Your assignment =
Would you retype the entries from the first line to the line bearing "-322,26 +323,27 @@", both included, leaving out every picture?

(Records from a data source)
----
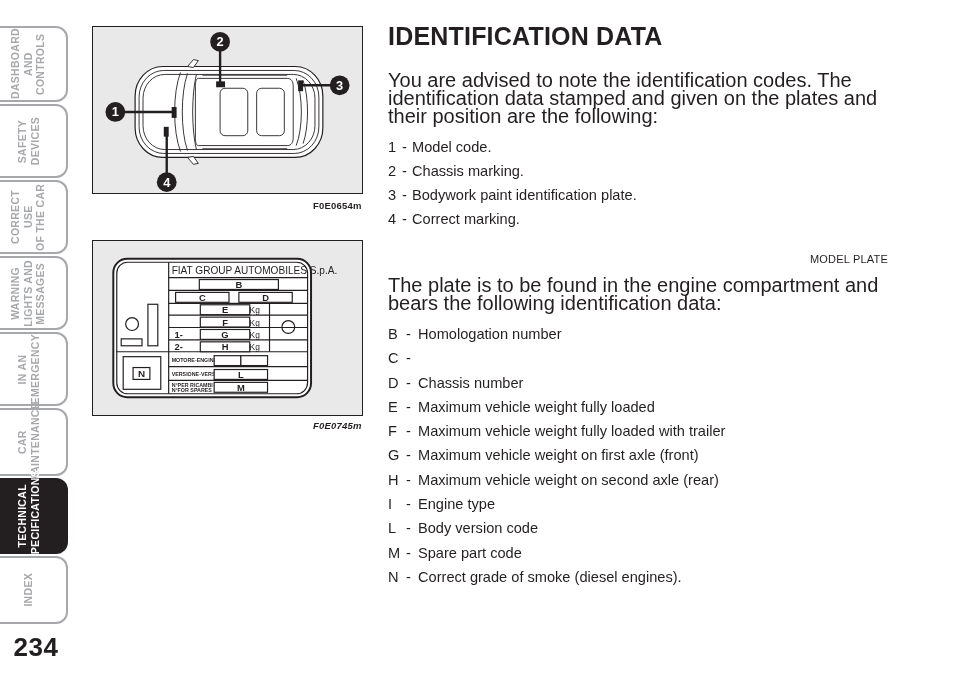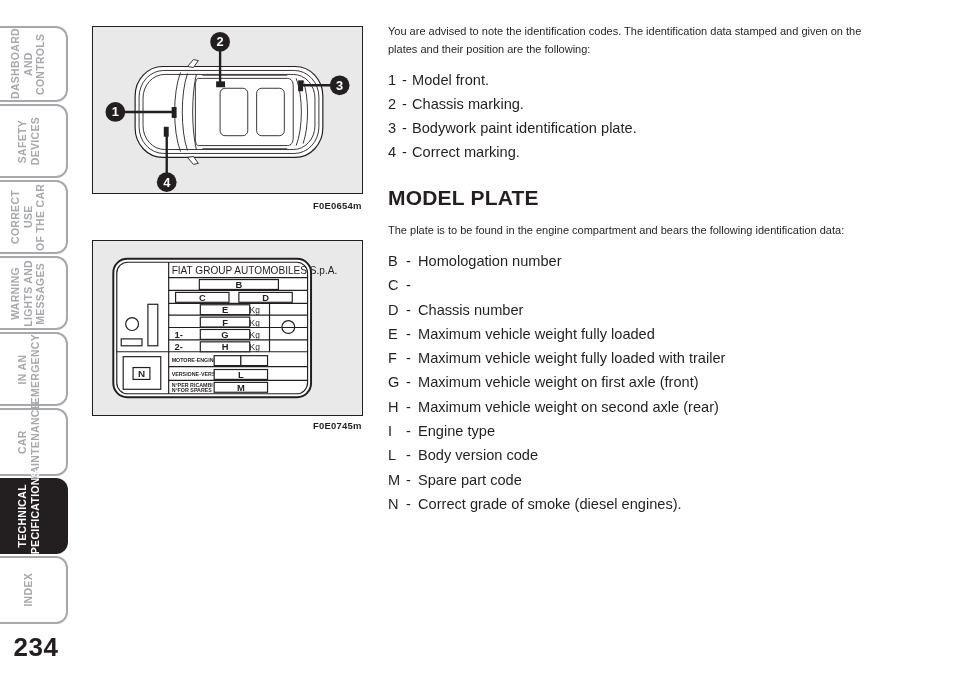--- a/index.html
+++ b/index.html
@@ -79,46 +79,47 @@
 
   .fig-caption {
     position: absolute;
     font-size: 9.5px;
     font-weight: bold;
     color: #231f20;
     letter-spacing: 0.2px;
     font-family: "Liberation Sans", sans-serif;
   }
   #cap-car   { left: 313px; top: 200px; }
-  #cap-plate { left: 313px; top: 420px; }
+  #cap-plate { left: 313px; top: 420px; font-style: italic; }
 
   
   #content {
     position: absolute;
     left: 388px;
     top: 22px;
     width: 500px;
   }
   h1.section-title {
     margin: 0 0 20px 0;
     font-size: 25px;
     font-weight: bold;
     letter-spacing: 0.2px;
     color: #231f20;
   }
   h2.sub-title {
     margin: 22px 0 11px 0;
-    font-size: 21px;
-    font-weight: bold;
+    font-size: 11px;
+    font-weight: normal;
     letter-spacing: 0.2px;
     color: #231f20;
+    text-align: right;
   }
   p.body-text {
     margin: 0 0 10px 0;
-    font-size: 11px;
+    font-size: 20px;
     line-height: 18px;
     color: #231f20;
   }
   ul.def-list {
     list-style: none;
     margin: 0;
     padding: 0;
   }
   ul.def-list li {
     font-size: 14.6px;
@@ -322,26 +323,27 @@
 
     <text x="79" y="147.5" font-family="Liberation Sans, sans-serif" font-size="5.4" font-weight="bold" fill="#231f20">N°PER RICAMBI</text>
     <text x="79" y="152.5" font-family="Liberation Sans, sans-serif" font-size="5.4" font-weight="bold" fill="#231f20">N°FOR SPARES</text>
     <rect x="122" y="143" width="54" height="10" fill="#ffffff" stroke="#231f20" stroke-width="1.2"></rect>
     <text x="149" y="151.6" font-family="Liberation Sans, sans-serif" font-size="9.5" font-weight="bold" fill="#231f20" text-anchor="middle">M</text>
   </svg>
 </div>
 <div id="cap-plate" class="fig-caption">F0E0745m</div>
 
 <div id="content">
+  <h1 class="section-title">IDENTIFICATION DATA</h1>
   <p class="body-text">You are advised to note the identification codes. The identification data stamped and given on the plates and their position are the following:</p>
   <ul class="def-list" id="num-list">
       <li>
         <span class="key">1</span>
         <span class="dash">-</span>
-        <span class="txt">Model front.</span>
+        <span class="txt">Model code.</span>
       </li>
       <li>
         <span class="key">2</span>
         <span class="dash">-</span>
         <span class="txt">Chassis marking.</span>
       </li>
       <li>
         <span class="key">3</span>
         <span class="dash">-</span>
         <span class="txt">Bodywork paint identification plate.</span>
----
Exercise output =
--- a/index.html
+++ b/index.html
@@ -79,46 +79,47 @@
 
   .fig-caption {
     position: absolute;
     font-size: 9.5px;
     font-weight: bold;
     color: #231f20;
     letter-spacing: 0.2px;
     font-family: "Liberation Sans", sans-serif;
   }
   #cap-car   { left: 313px; top: 200px; }
-  #cap-plate { left: 313px; top: 420px; }
+  #cap-plate { left: 313px; top: 420px; font-style: italic; }
 
   
   #content {
     position: absolute;
     left: 388px;
     top: 22px;
     width: 500px;
   }
   h1.section-title {
     margin: 0 0 20px 0;
     font-size: 25px;
     font-weight: bold;
     letter-spacing: 0.2px;
     color: #231f20;
   }
   h2.sub-title {
     margin: 22px 0 11px 0;
-    font-size: 21px;
-    font-weight: bold;
+    font-size: 11px;
+    font-weight: normal;
     letter-spacing: 0.2px;
     color: #231f20;
+    text-align: right;
   }
   p.body-text {
     margin: 0 0 10px 0;
-    font-size: 11px;
+    font-size: 20px;
     line-height: 18px;
     color: #231f20;
   }
   ul.def-list {
     list-style: none;
     margin: 0;
     padding: 0;
   }
   ul.def-list li {
     font-size: 14.6px;
@@ -322,26 +323,27 @@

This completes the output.